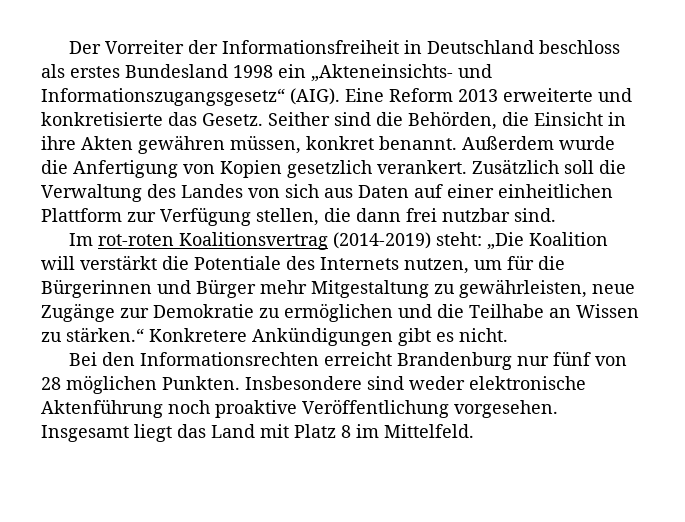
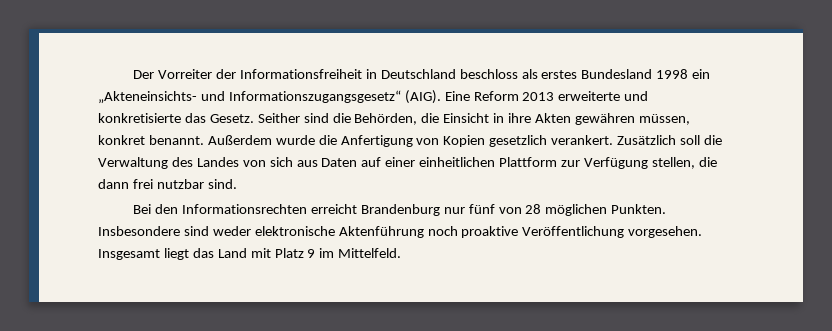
- Im rot-roten Koalitionsvertrag (2014-2019) steht: „Die Koalition will verstärkt die Potentiale des Internets nutzen, um für die Bürgerinnen und Bürger mehr Mitgestaltung zu gewährleisten, neue Zugänge zur Demokratie zu ermöglichen und die Teilhabe an Wissen zu stärken.“ Konkretere Ankündigungen gibt es nicht.
- Insgesamt liegt das Land mit Platz 8 im Mittelfeld.
+ Insgesamt liegt das Land mit Platz 9 im Mittelfeld.

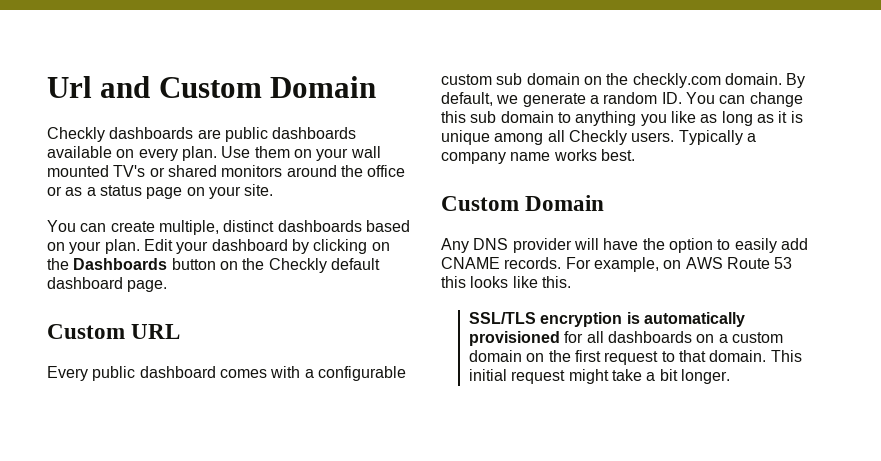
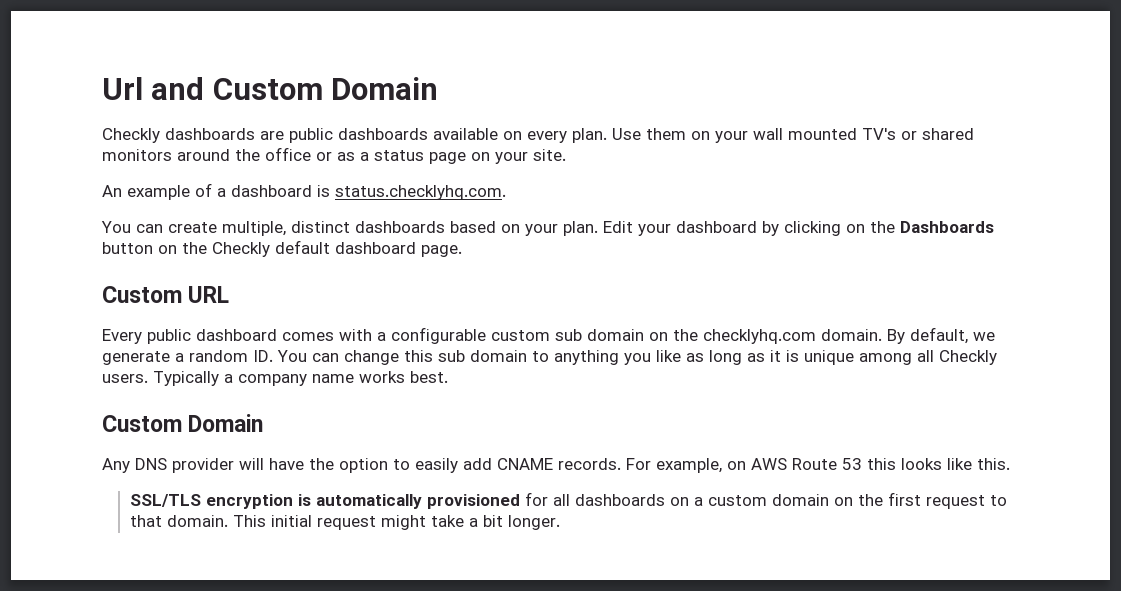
+ An example of a dashboard is status.checklyhq.com.
- Every public dashboard comes with a configurable custom sub domain on the checkly.com domain.
+ Every public dashboard comes with a configurable custom sub domain on the checklyhq.com domain.

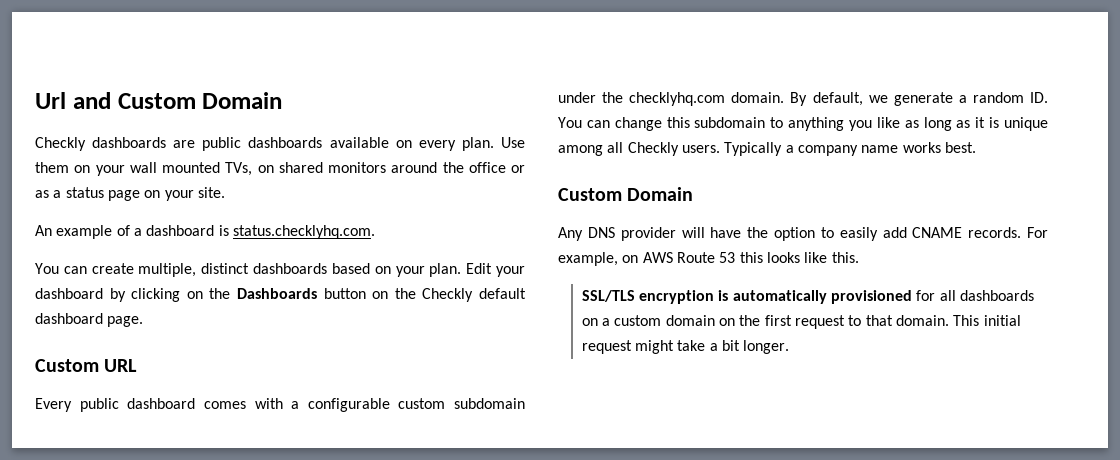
- Use them on your wall mounted TV's or shared monitors around the office or as a status page on your site.
+ Use them on your wall mounted TVs, on shared monitors around the office or as a status page on your site.
- Every public dashboard comes with a configurable custom sub domain on the checklyhq.com domain.
+ Every public dashboard comes with a configurable custom subdomain under the checklyhq.com domain.
- By default, we generate a random ID. You can change this sub domain to anything you like as long as it is unique among all Checkly users.
+ By default, we generate a random ID. You can change this subdomain to anything you like as long as it is unique among all Checkly users.

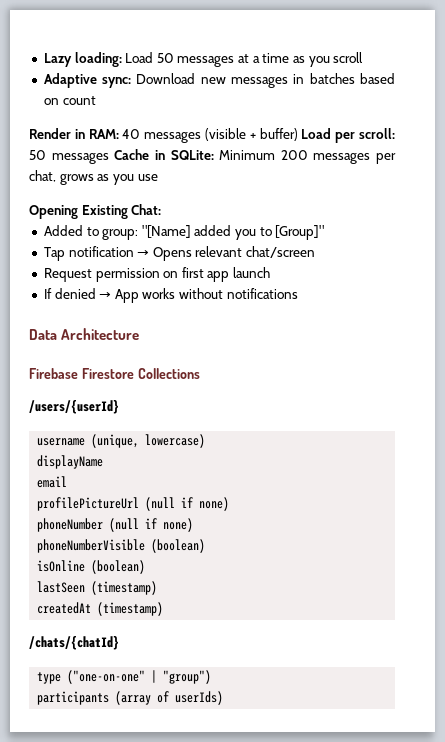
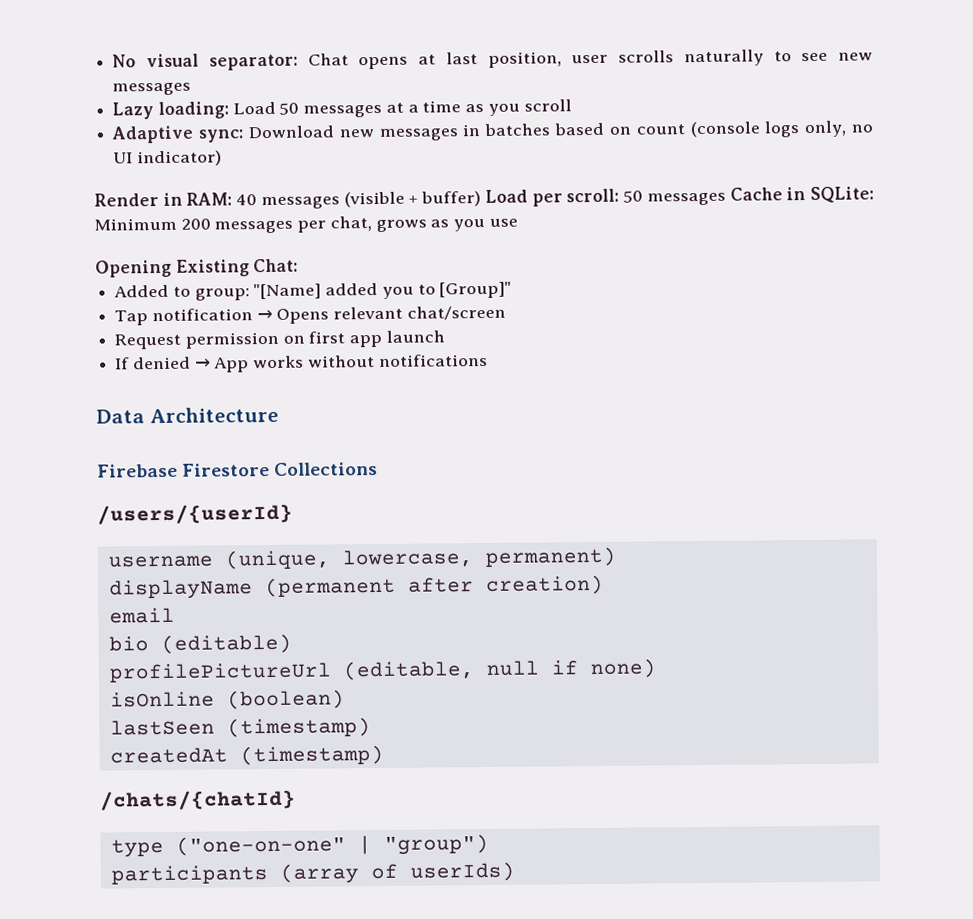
+ No visual separator: Chat opens at last position, user scrolls naturally to see new messages
- Adaptive sync: Download new messages in batches based on count
+ Adaptive sync: Download new messages in batches based on count (console logs only, no UI indicator)
- username (unique, lowercase)
+ username (unique, lowercase, permanent)
- displayName
+ displayName (permanent after creation)
+ bio (editable)
- profilePictureUrl (null if none)
- phoneNumber (null if none)
- phoneNumberVisible (boolean)
+ profilePictureUrl (editable, null if none)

* * * *

## [TASK STATEMENT]
Once the pictures are set aside, copy the remaining text of every entry exactly.

## [WORKED SOLUTION]
- Im rot-roten Koalitionsvertrag (2014-2019) steht: „Die Koalition will verstärkt die Potentiale des Internets nutzen, um für die Bürgerinnen und Bürger mehr Mitgestaltung zu gewährleisten, neue Zugänge zur Demokratie zu ermöglichen und die Teilhabe an Wissen zu stärken.“ Konkretere Ankündigungen gibt es nicht.
- Insgesamt liegt das Land mit Platz 8 im Mittelfeld.
+ Insgesamt liegt das Land mit Platz 9 im Mittelfeld.

+ An example of a dashboard is status.checklyhq.com.
- Every public dashboard comes with a configurable custom sub domain on the checkly.com domain.
+ Every public dashboard comes with a configurable custom sub domain on the checklyhq.com domain.

- Use them on your wall mounted TV's or shared monitors around the office or as a status page on your site.
+ Use them on your wall mounted TVs, on shared monitors around the office or as a status page on your site.
- Every public dashboard comes with a configurable custom sub domain on the checklyhq.com domain.
+ Every public dashboard comes with a configurable custom subdomain under the checklyhq.com domain.
- By default, we generate a random ID. You can change this sub domain to anything you like as long as it is unique among all Checkly users.
+ By default, we generate a random ID. You can change this subdomain to anything you like as long as it is unique among all Checkly users.

+ No visual separator: Chat opens at last position, user scrolls naturally to see new messages
- Adaptive sync: Download new messages in batches based on count
+ Adaptive sync: Download new messages in batches based on count (console logs only, no UI indicator)
- username (unique, lowercase)
+ username (unique, lowercase, permanent)
- displayName
+ displayName (permanent after creation)
+ bio (editable)
- profilePictureUrl (null if none)
- phoneNumber (null if none)
- phoneNumberVisible (boolean)
+ profilePictureUrl (editable, null if none)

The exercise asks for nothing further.